You can't change the date manually. That is controlled by the system. You need to perform an AutoLocate and allow the unit to sit outside with a clear view of the sky for 15 or 20 minutes. Once it locks onto your position, the correct time and date will be sent to your GPS. You may then have to reset the unit to the correct time zone and give it the correct "daylight savings time" information. This is the only way to correct the time or date on the unit, and by the way, this is one of the most accurate time pieces you will ever own. Excessive down time (not being turned on) is what screws up the time and date. 


Start with the *unit turned off.*
If you have a *GPSMAP* *76*, *GPSMAP* 76C, or *GPSMAP* 76S, hold down the *Page* button. If you have a *GPSMAP* 76CSx or *GPSMAP* 76Cx, hold down the *Zoom Out* button.
While holding down the first button (Page *or* Zoom Out), press and hold the *Power* button.
Continue to hold the *two* buttons until the Satellite page displays. You can then then let go of the buttons.
Finally, let the unit sit outside with a clear view of the sky. Allow about 20-40 minutes for the unit to acquire satellites.
../r


----------



## MGuns

Tried that but for some reason only the time is accurate not the date. Location is acquired, map shows exaclty where I'm at so it's definitely acquiring the satellites but only the time sets correctly.

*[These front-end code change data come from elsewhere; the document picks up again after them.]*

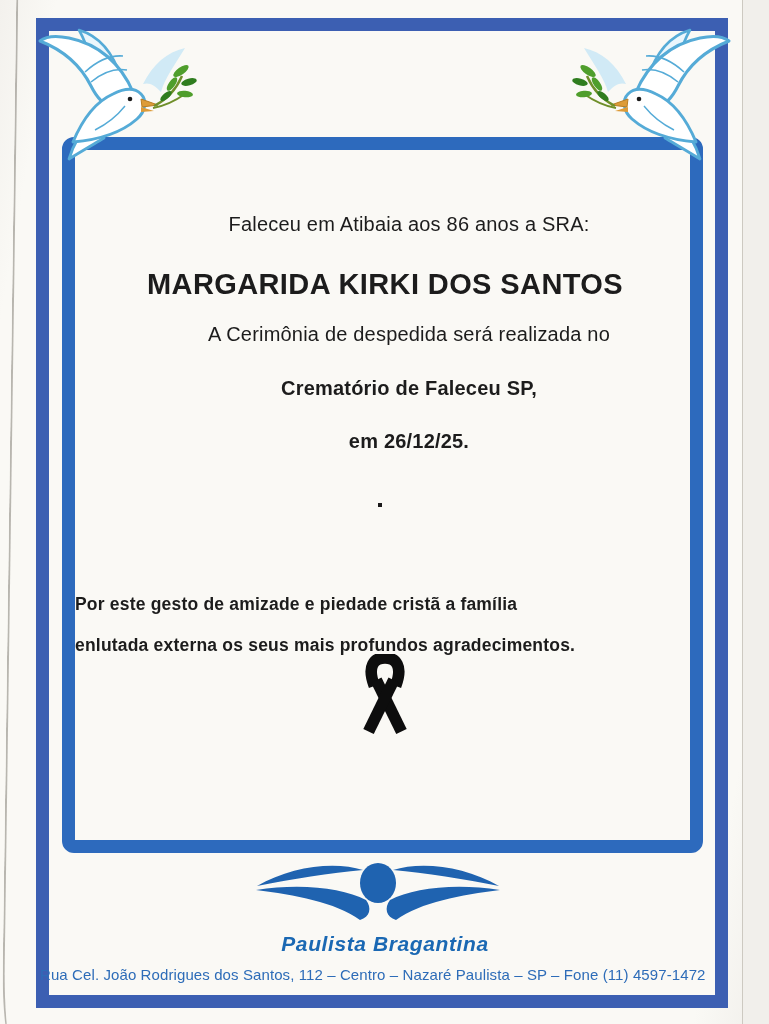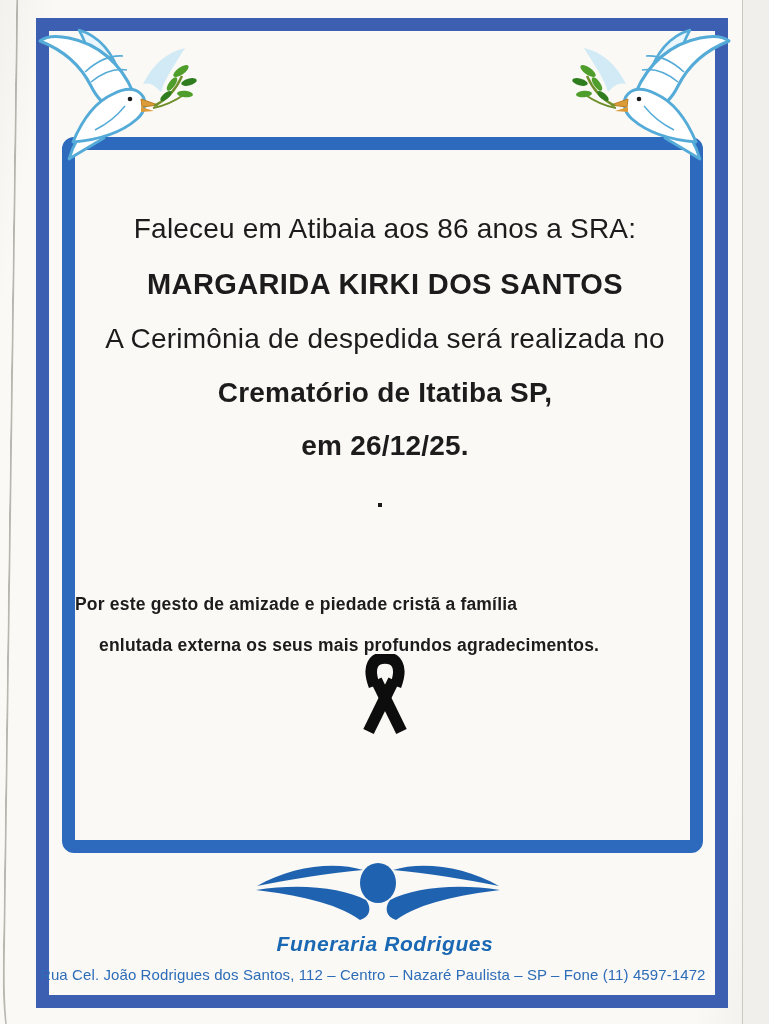--- a/index.html
+++ b/index.html
@@ -42,7 +42,7 @@
   .dove-right{left:536px;top:26px;transform:scaleX(-1);}
   
   .line{position:absolute;left:75px;width:620px;text-align:center;white-space:nowrap;}
-  .l-main{font-size:28px;letter-spacing:.2px;}
+  .l-main{font-size:20px;letter-spacing:.2px;padding-left:24px;}
   .bold{font-weight:bold;}
   .l1{top:213px;}
   .l2{top:268px;font-size:29px;letter-spacing:.4px;}

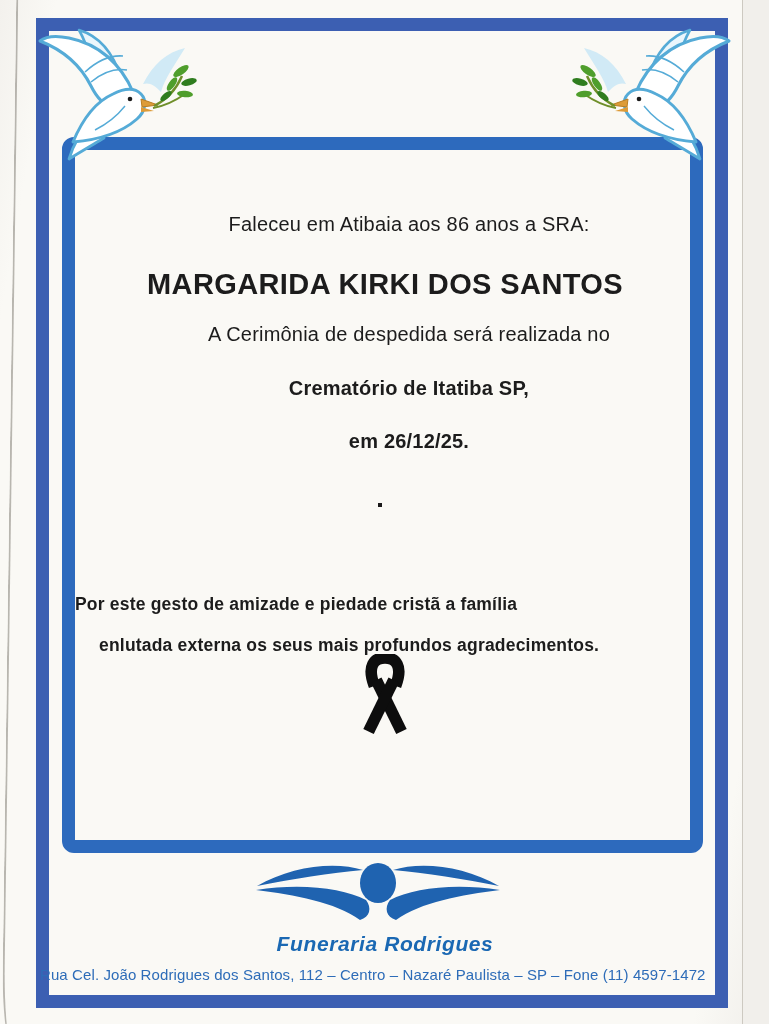--- a/index.html
+++ b/index.html
@@ -133,7 +133,7 @@
   <div class="line l-main l1">Faleceu em Atibaia aos 86 anos a SRA:</div>
   <div class="line l-main l3">A Cerimônia de despedida será realizada no</div>
   <div class="line l2 bold">MARGARIDA KIRKI DOS SANTOS</div>
-  <div class="line l-main l4 bold">Crematório de Itatiba SP,</div>
+  <div class="line l-main l4 bold">Crematório de Faleceu SP,</div>
   <div class="line l-main l5 bold">em 26/12/25.</div>
 
   <div class="stray-dot"></div>

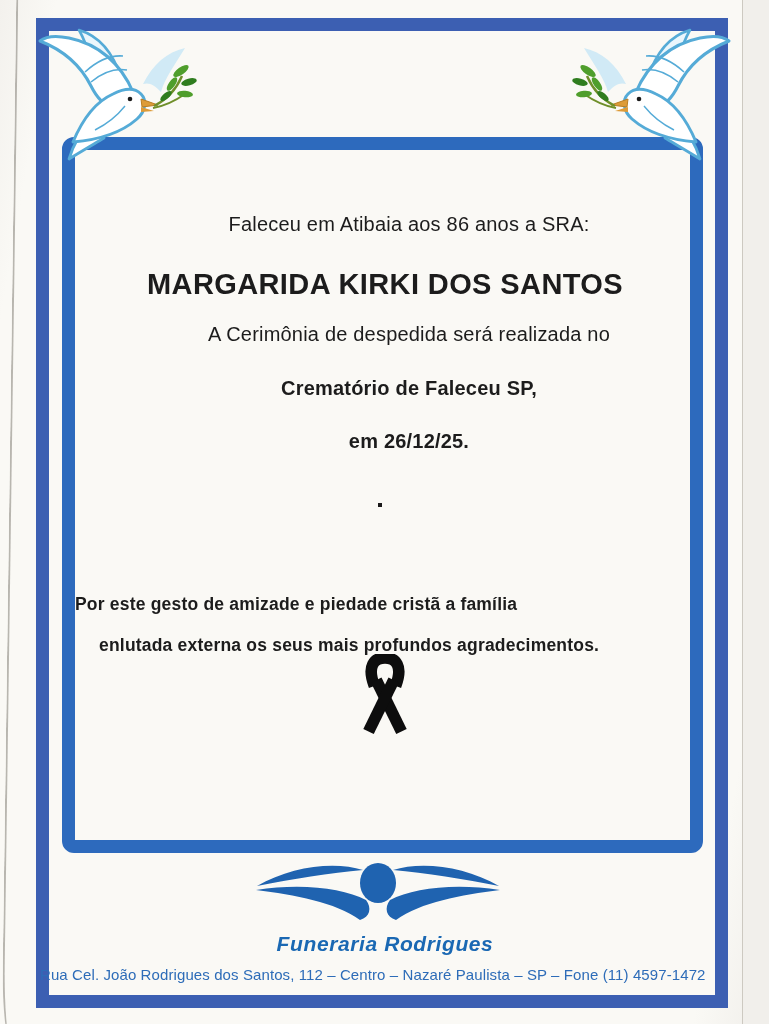--- a/index.html
+++ b/index.html
@@ -52,7 +52,7 @@
   .stray-dot{position:absolute;left:378px;top:503px;width:4px;height:4px;background:#1a1a1a;}
   .thanks{position:absolute;left:75px;width:620px;text-align:left;font-weight:bold;font-size:17.5px;letter-spacing:.2px;white-space:nowrap;}
   .t1{top:594px;}
-  .t2{top:635px;padding-left:24px;}
+  .t2{top:635px;}
   .ribbon{position:absolute;left:351px;top:654px;width:68px;height:92px;}
   
   .logo{position:absolute;left:243px;top:857px;width:270px;height:72px;}

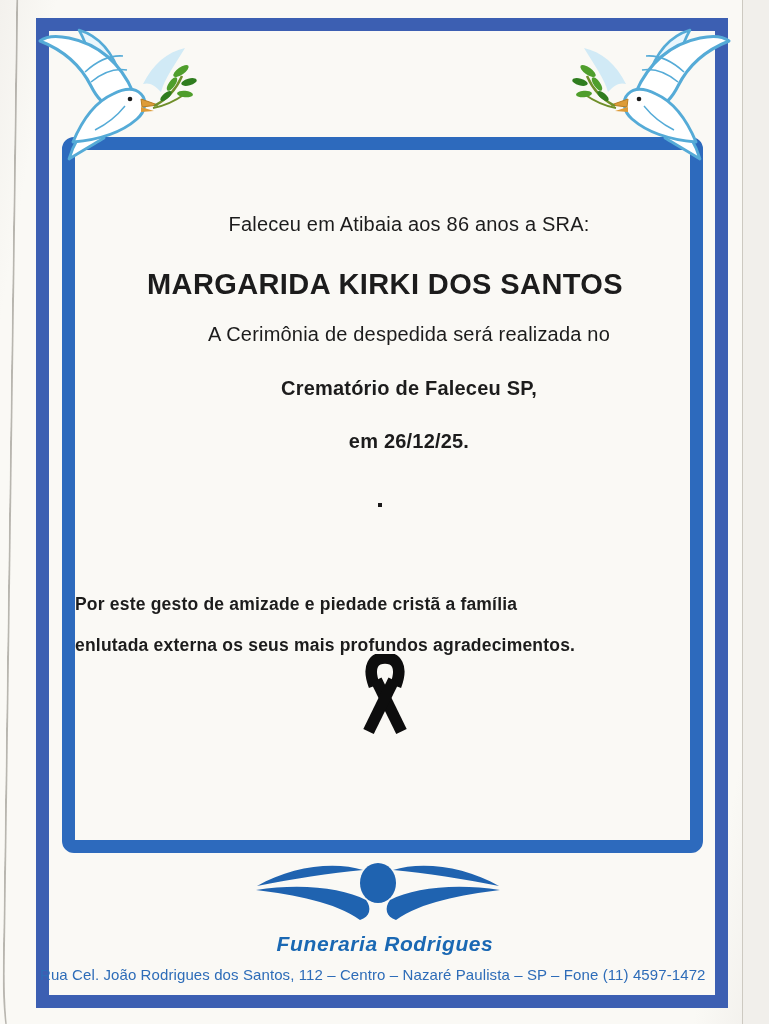--- a/index.html
+++ b/index.html
@@ -159,7 +159,7 @@
     </g>
   </svg>
 
-  <div class="brand">Funeraria Rodrigues</div>
+  <div class="brand">Paulista Bragantina</div>
   <div class="address">Rua Cel. João Rodrigues dos Santos, 112 – Centro – Nazaré Paulista – SP – Fone (11) 4597-1472</div>
 
 </div>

I thought for sure either the master reset or downloading the most current software onto the device would fix it but it didn't.


----------



## Sailing_Faith

You can change the date. See page 12 of this link.

http://www8.garmin.com/manuals/GPSMAP76_OwnersManual.pdf


----------



## MGuns

That's for changing the date of when you entered a waypoint. On the Satellite Page the "current date" and "current time" are displayed. These two fields cannot be accessed or edited because they get the info directly from the satellites. Usually either a master reset or downloading the newest software version onto the device fixes this problem; but not so in this case. Apparently the wrong date is pretty common as a result of the device being stored for an extended period of time without batteries but is usually easily fixed. I'm communicating now with the Garmin support folks via emails so we'll se what happens.


----------



## Kenton

Usually just leaving it outside for a day will fix this.


----------



## MGuns

I'll take it out when I get home and let it sit outside for the rest of the day and see what happens. Thanks.


----------



## Kenton

Just make sure its in place with a clear view of the sky and is powered on. The 76 series has a pretty strong antenna so this shouldn't be a real big issue. Let me know if it works. Good luck!


----------



## MGuns

Left the unit on all day Saturday and still has a date of Oct 93 coming up. I've exhausted all solutions: master reset, downloaded the current software version, and left unit on for 10 hours. I'll have to see what Garmin support can do.


----------



## Sailing_Faith

MGuns said:


> Left the unit on all day Saturday and still has a date of Oct 93 coming up. I've exhausted all solutions: master reset, downloaded the current software version, and left unit on for 10 hours. I'll have to see what Garmin support can do.


Good luck.

Let us know what you find, I have a 76 and a 76map and would like to know what you do in case I ever see this.


----------



## MGuns

Well I guess I’ve gotten as far with Garmin customer service as I can. Here’s Garmin’s reply, 

“Glad to further assist. I apologize for this situation, but my options are somewhat limited by the age of the serial number of the device in question. Perhaps I could offer to do the exchange for the GPSMAP 76 for another same device for $59, or I can process an upgrade to a GPSMAP 78 for $160.”

I got the unit as a gift, new and sealed in the box, but apparently the unit had originally left the Garmin warehouse in 2003. I just opened the box and registered the unit a couple of weeks ago but since I didn’t have proof of purchase I guess I’m out of luck. I can pay to ship it back to Garmin and get a refurbished 76 for $59 or upgrade to the GPSMAP78 for $160 plus shipping; a new 78 only costs $199.

I guess I’ll just keep this one and use it with the wrong date. Doesn’t affect the navigation just the tide and moon predictions due to wrong date.


----------



## gastonfish

what firmware is it running? I have the map 76 and had issues a a couple years back and had to do an upgrade to 4.00. Fixed everything and haven't had an issue since. I have the file for the upgrade if you want to try it.


----------